PostPosted: Saturday, 5th February 2011, 03:47
by snow
There's very little difference between a fire elementalist, wizard with a fire book, and conjurer with a fire book. The same thing goes for a berserker and fighter chosing Trog... there seems to be a lot of redundancy in the classes. Is there something I'm not seeing? Has it always been like this?

Re: All these classes?

PostPosted: Saturday, 5th February 2011, 04:24
by colma
Sure has. Its a little better than it used to be (though I do miss DSDk flavor). The slight differences and multiple choices between them mostly impact how your character starts the game, which is an ok problem to have if you ask me. There was a dev discussion I saw talking about removing the redundancy but I don't know what exactly they plan to do, if anything.

Re: All these classes?

PostPosted: Saturday, 5th February 2011, 04:35
by danr
I'm not sure about the spellcasters you list, but there is a significant difference with fighters and berserkers.

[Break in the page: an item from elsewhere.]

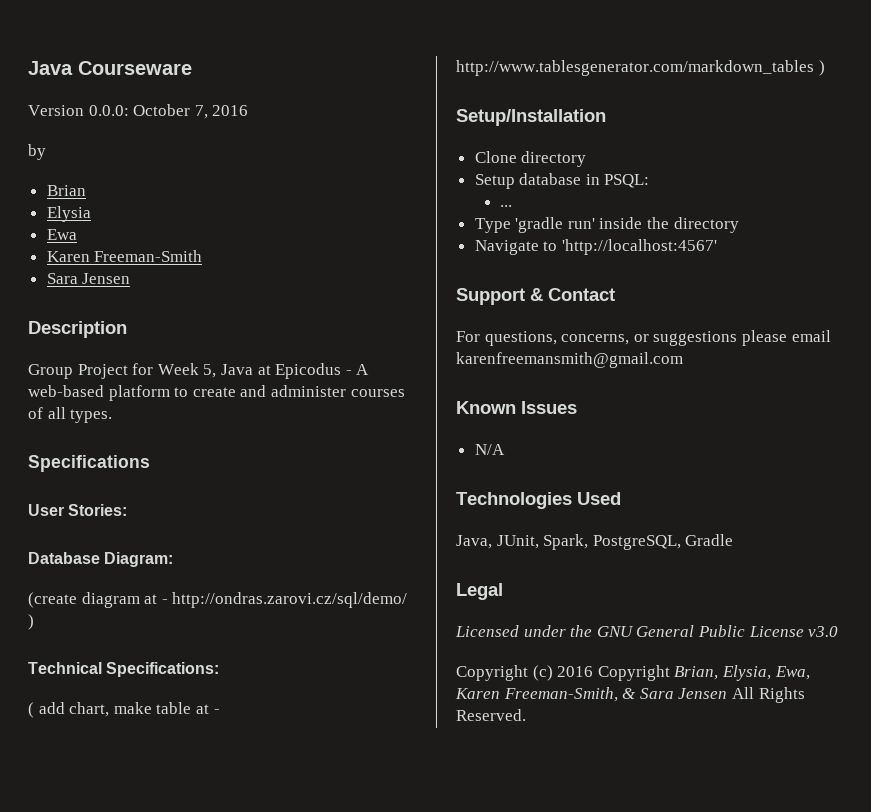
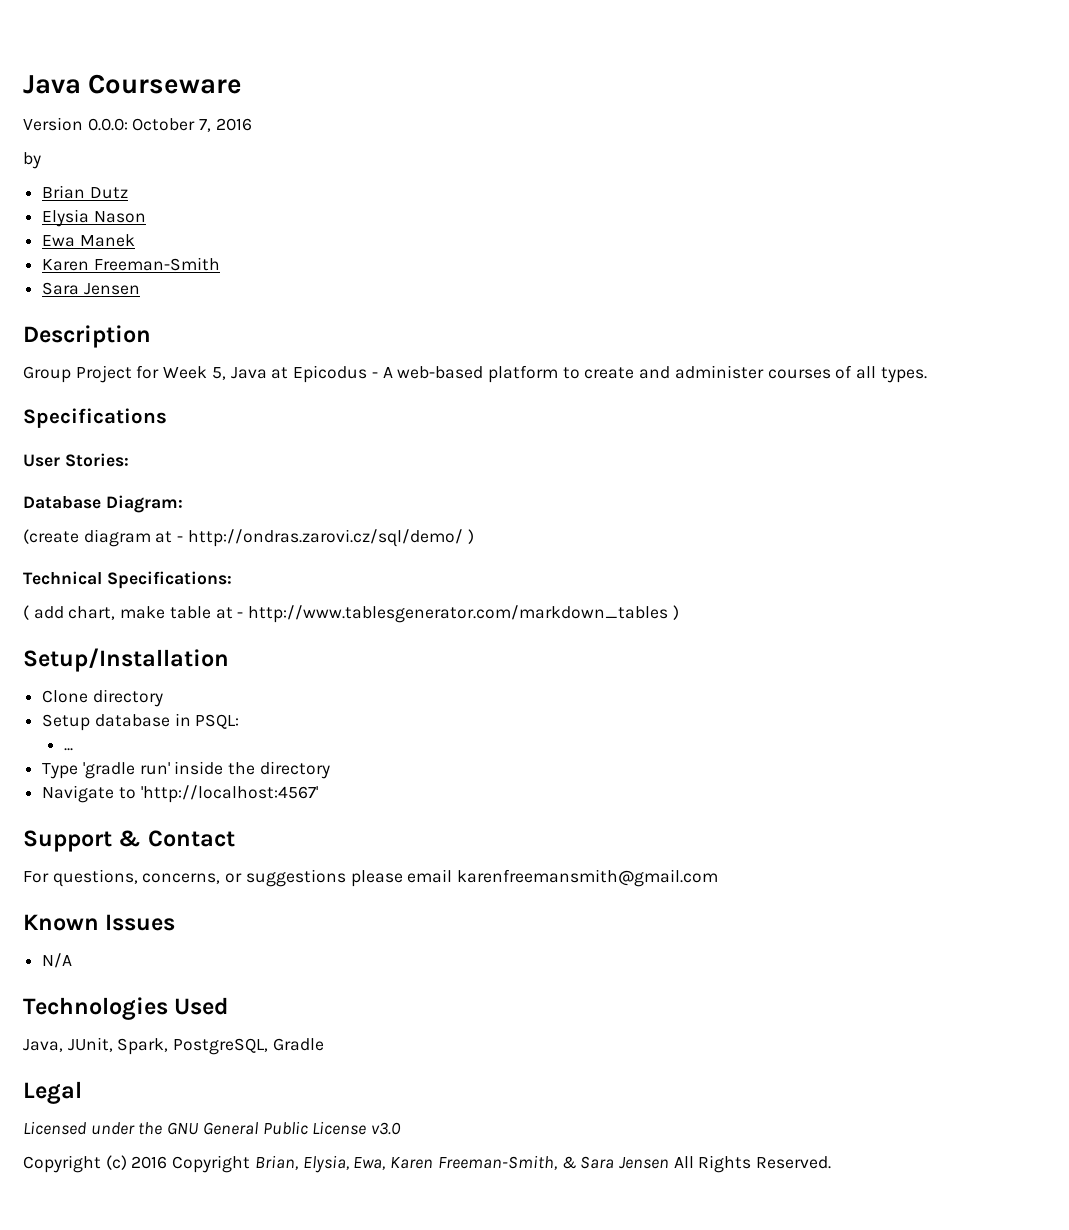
(86, 190) none -> [89,187,128,199] Dutz
(91, 214) none -> [93,211,146,223] Nason
(77, 234) none -> [79,234,135,247] Manek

Berserkers start with axes,
Can never branch out into magic
Start with a powerful god ability from the start
and get lousy equipment (animal skin) (but have more freedom to focus on EV rather than AC)

fighters get a choice of weapons,
can choose other gods and can branch into magic
have to wait until the temple or other altar to take on a god
get decent armour and shield and skills with both.

If one had to go, it would be berserker, but it's such a popular class that I don't see that happening.

Re: All these classes?

PostPosted: Saturday, 5th February 2011, 04:37
by mageykun
The backgrounds are just a starting point- with the right gear and training any starting character can do anything any of the others can. This is part of the stated game philosophy. So in a sense, redundancy is intentional.

The only real difference between a fighter of Trog and a berserker is the 'zerker gets a head up on accumulating piety, and has better odds of surviving the first few floors, since he can 'zerk in a pinch. The only advantage the fighter has is some shields skill, and maybe better armor. In my book though, if you plan on worshiping any of the starting gods, you're best off getting them at the start (unless you plan on picking up TSO- starting as a paladin can be tough).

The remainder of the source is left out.